He once confided to an interviewer: 'When I started writing novels I used to think that the European form of the novel was sacred. But as you grow older, your outlook changes; you want to free yourself from all that has been imposed on you . . . You find yourself searching for a tune deep down inside yourself . . . As if you were saying - 'Why can't I create a mould of my own?' '
The Journey of Ibn Fattouma is one of several (mostly still awaiting translation) in a mould of his own. Here, Mahfouz looks back to medieval Arabic forms of narrative (both classical and popular) which are episodic in nature and show little or no interest in maintaining a central plot. More particularly, Mahfouz has used a historical model for this fictitious journey - that of Ibn Battuta, the renowned 14th-century Arab traveller, who visited most of the known world of his day and recorded it for posterity in his famous Journey of Ibn Battuta (partly translated into English by H A R Gibb in 1929). That Mahfouz wants us to be aware of the medieval work while reading his novel is amply apparent from its title, if nothing else.
But Mahfouz has approached his historical model with less than a reverent attitude; his intention was partly to parody it. Whereas Ibn Battuta travelled in space, his fictitious descendant travels in time; the five 'lands' he visits being, within the allegorical framework of the book, symbolic of stages in the evolution of organised society from the dawn of history to the present day. In effect, Ibn Fattouma takes us on a conducted tour of the socio-political history of mankind.
Another digression that Mahfouz makes from the historical model lies in Ibn Fattouma's critical attitude towards his own homeland, the 'Land of Islam'; a fact which contradicts Ibn Battuta's tendency to idealise Islam against the other cultures he encountered in his travels. Indeed, the genesis of Ibn Fattouma's journey lies in his disenchantment with the Land of Islam, which he describes as a home for 'injustice, poverty and ignorance', where 'every action, fine or base, is initiated in the name of God the Merciful, the Compassionate'. He thus decides to set out on a utopian quest for the ideal social order, and 'to return to my ailing homeland with a remedy to heal her'.
The account that follows is as much about Ibn Fattouma's adventurous journey as it is about Mahfouz's allegorical search for a socio-political formula that would work for his own country, which is at once deeply immersed in tradition and highly attracted by a desire for freedom and modernity.
Ibn Fattouma first journeys to the Land of Mashriq (or Sunrise), which appears to stand for the dawn of human society; being a tribal, pre-agricultural, matriarchal society with a natural religion. Significantly, Ibn Fattouma remarks that his own homeland was morally no superior to this pagan land.
Five years later, he proceeds to the Land of Haira (or Bewilderment), which takes us a few steps further into the development of human society. Here we see feudal lords reigning over their serfs while owing allegiance to a central King who rules by divine right. Again, our traveller records wistfully that there is no evil that he encounters in this journey that has not been surpassed in the Land of Islam.
After 20 years in jail on a false charge, Ibn Fattouma proceeds to the Land of Halba (or Arena): the land of freedom, wealth and sophisticated civilisation.

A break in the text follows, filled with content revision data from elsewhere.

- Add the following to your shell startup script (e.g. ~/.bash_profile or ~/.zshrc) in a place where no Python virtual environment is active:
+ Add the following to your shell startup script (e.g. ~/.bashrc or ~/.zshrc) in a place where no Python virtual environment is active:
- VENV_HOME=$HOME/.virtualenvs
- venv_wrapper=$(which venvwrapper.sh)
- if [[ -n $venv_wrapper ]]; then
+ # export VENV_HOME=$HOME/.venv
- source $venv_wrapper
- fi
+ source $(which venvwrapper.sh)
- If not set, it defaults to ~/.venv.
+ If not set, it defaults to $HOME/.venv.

Our traveller, more used to repressive regimes, is stunned to see police protecting, rather than breaking up, anti-government demonstrations. We have obviously arrived in the heartland of Western capitalist democracy. But initial fascination soon gives way to alarm at the rate of poverty and crime and the lack of social compassion - the capitalist system is thus pronounced to be without a 'moral foundation'.

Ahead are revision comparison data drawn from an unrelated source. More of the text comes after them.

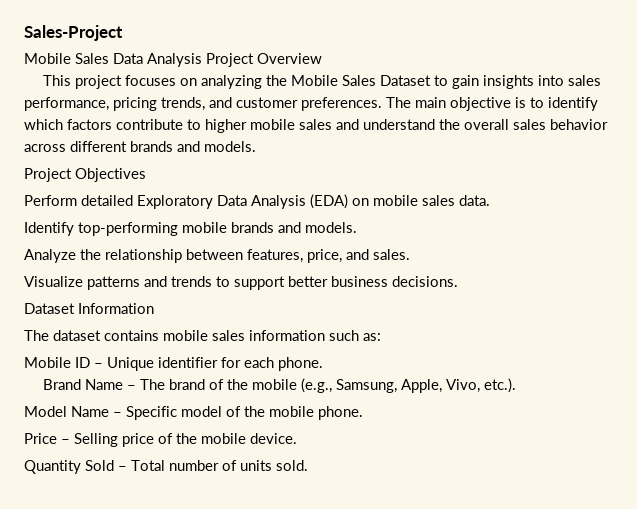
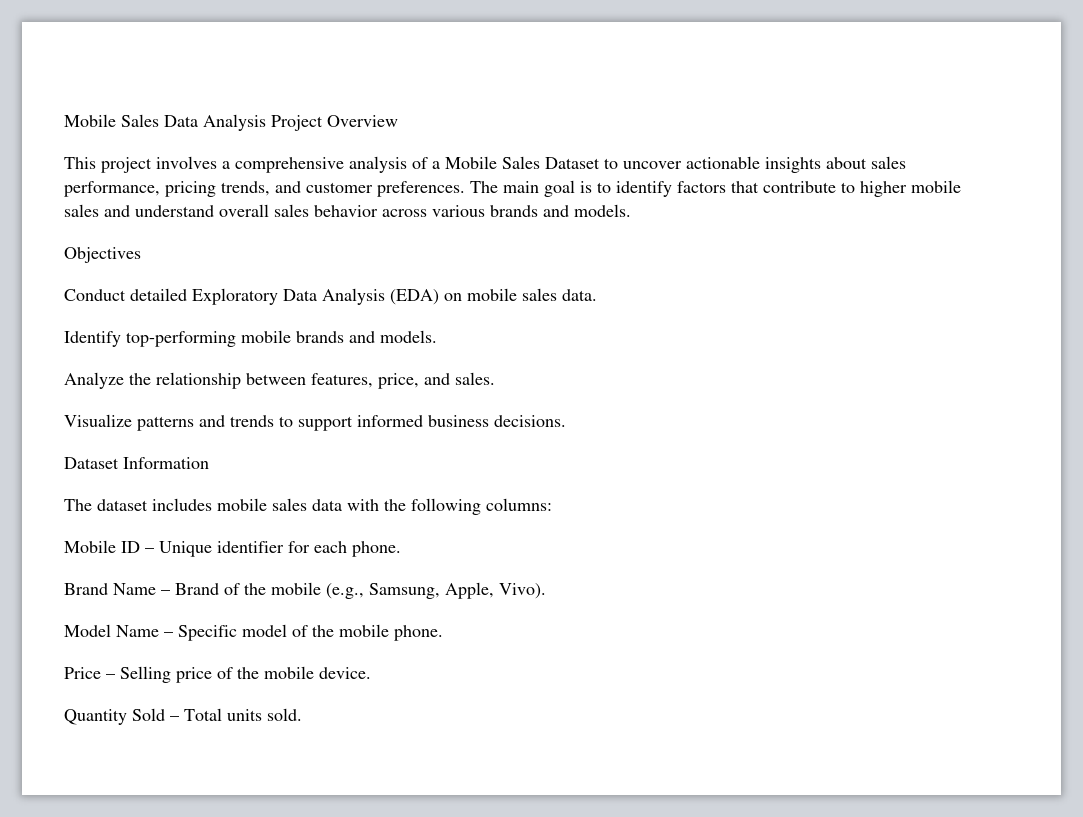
- Sales-Project
- This project focuses on analyzing the Mobile Sales Dataset to gain insights into sales performance, pricing trends, and customer preferences.
+ This project involves a comprehensive analysis of a Mobile Sales Dataset to uncover actionable insights about sales performance, pricing trends, and customer preferences.
- The main objective is to identify which factors contribute to higher mobile sales and understand the overall sales behavior across different brands and models.
- Project Objectives
+ The main goal is to identify factors that contribute to higher mobile sales and understand overall sales behavior across various brands and models.
+ Objectives
- Perform detailed Exploratory Data Analysis (EDA) on mobile sales data.
+ Conduct detailed Exploratory Data Analysis (EDA) on mobile sales data.
- Visualize patterns and trends to support better business decisions.
+ Visualize patterns and trends to support informed business decisions.
- The dataset contains mobile sales information such as:
+ The dataset includes mobile sales data with the following columns:
- Brand Name – The brand of the mobile (e.g., Samsung, Apple, Vivo, etc.).
+ Brand Name – Brand of the mobile (e.g., Samsung, Apple, Vivo).
- Quantity Sold – Total number of units sold.
+ Quantity Sold – Total units sold.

From there he goes to the Land of Aman (or Security), whose people call it the land of 'total justice', where there is neither rich nor poor and no one is without a job. Clearly, we have arrived in the communist state; the latest attempt at organising society. (The novel was written in 1983, before the collapse of communism.) And here admiration is quickly replaced by horror, when Ibn Fattouma learns that in return for 'total justice', 'individual freedom' is punishable by death.
Fleeing from the Land of Aman in disgust, Ibn Fattouma arrives in the Land of Ghuroub (or Sunset), apparently a transitory abode without parallel in the real world, where reclusive, worldweary emigrants from all parts of the world undergo spiritual training to prepare themselves for the final journey to the Land of Gebel (or Mountain).
The Land of Gebel is described throughout the book in idyllic and mysterious terms, and we are told that no traveller has ever arrived there. It appears to be a very heaven on earth - and, suitably, is placed at the summit of a mountain. The novel ends with Ibn Fattouma and his fellow travellers standing at the foot of the daunting mountain looking up to the top that soars among the clouds. Will they reach it? We shall never know, because here the manuscript on which we are told the novel was based stops short.
And this is a very natural ending to the novel. Since the book is an ambitious allegorical journey through historical time, from the dawn of human society to the communist state, it is only fitting that it should stop at the present and leave a question mark over the future.